I called home as soon as I could. Daddy, of course, answered with his usual greeting saying, “Hi, son, you want to talk with your mother?” So I gave Mama all the details about the car and promised to send her a picture. (Again, remember, this is before cell phones, so I had to take out my Pentax K1000 camera, make sure I had loaded it with Kodak Gold Ultra 35mm color film, take the picture, then wait to develop it the next work day in the lab.) Mrs. Hall was just as excited as Mama was. She couldn't wait for me to take her around the block, I used to tease her about her middle name being, “yes, let's go.” She and I got along famously.
Eventually, the photo made it home by snail mail. Daddy thought I had wasted my money and should have gotten a truck, Mama, the free spirit, thought it was perfect. The more we talked, the more she wanted to come visit. We decided that I would use my leave time and the two of us would take a road trip across the mountains in the fall. Mama had never really seen fall leaves that only the Appalachian states can produce. We planned to drive through the Cumberland Mountains to Washington, D.C. Just me and Mama, together on a road trip in a, basically, two seater sports car.
We planned for October when the leaves would be at their peak. “We could drive to the east coast in my new Karman Ghia. It would be super fun,” I said. “After all, you and I are good traveling buddies,” I emphasized. “Oh, heavens to Betsy,” Mama said, “we're gonna look like hicks come out of the woods in that big city.”
“Not in my Karman Ghia, we won't,” I laughed. “Remember, I promised you, that if the opportunity ever arrived, I would take you to see Washington, D.C. Besides, you have done a lot of work for Daddy calling representatives for him and making decisions that were national matters, not state. You won't look like a hick, you know those people.”
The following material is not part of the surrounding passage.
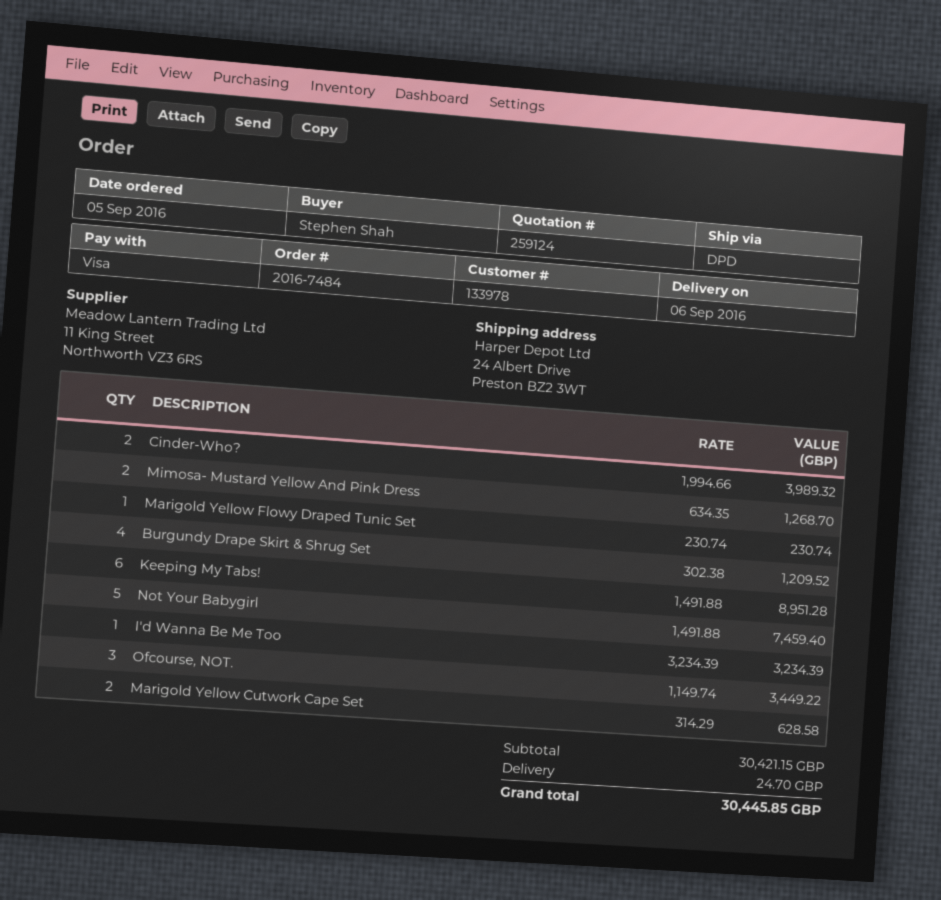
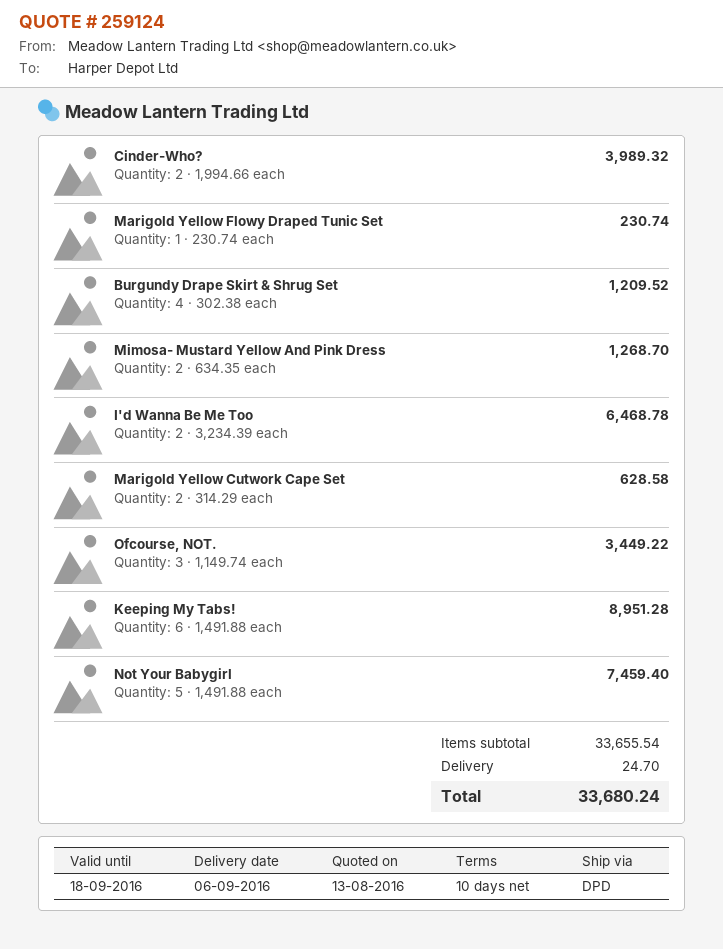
I'd Wanna Be Me Too: 1 x 3234.39 = 3234.39 -> 2 x 3234.39 = 6468.78
subtotal: 30421.15 -> 33655.54
total: 30445.85 -> 33680.24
She smiled, “Then the time has arrived,” she said. Mama had never been to Kentucky or to Washington, D.C for that matter, well, she had been to D.C., but not really. You see, back toward the end of World War II, she had been to Washington, but it was too brief to see anything. It was during the end of World War II. I was just a tiny baby. My George grandparents were keeping me while she rode the train from Alexandria, Louisiana, to Washington D.C., so she could see my daddy one more time before he shipped off to China. He was to spend the end of the war spraying for mosquitoes to help prevent malaria, since he had a degree in Entomology. I became sick after she left. Sick enough that I was about to die. They had to fly me and grandma to Shreveport where I received several blood transfusions. I never have learned exactly what illness I had, no one ever talked about it. I guess that's a mystery I'll never solve. Daddy was holding the telegram, when she arrived at the train station, saying how deathly ill I was. They had an hour and a half together before she caught the first train back home. She never left the train station. Poor mama. I heard this story several times about her missed trip, how Daddy had a week off and they were going to see everything they could in D.C. I don't think she said it out of guilt or to make me feel bad, it was just a story about me about to die, and how thankful she was I survived because of those blood transfusions. So I had always promised her that one day she and I would travel to Washington D.C., so she could see the city. I never asked why Daddy didn't take her himself after the war...but then, Daddy did say that he never wanted to travel anywhere again, and he really meant it. I often thought, as a young teenager, that it would have been the gentlemanly thing to do and a romantic trip after the war, but then, again, I was just a kid and didn't really understand the logistics of having four children and the need to support a family. Besides, he had his own business to run and politics and such. Understandable, now.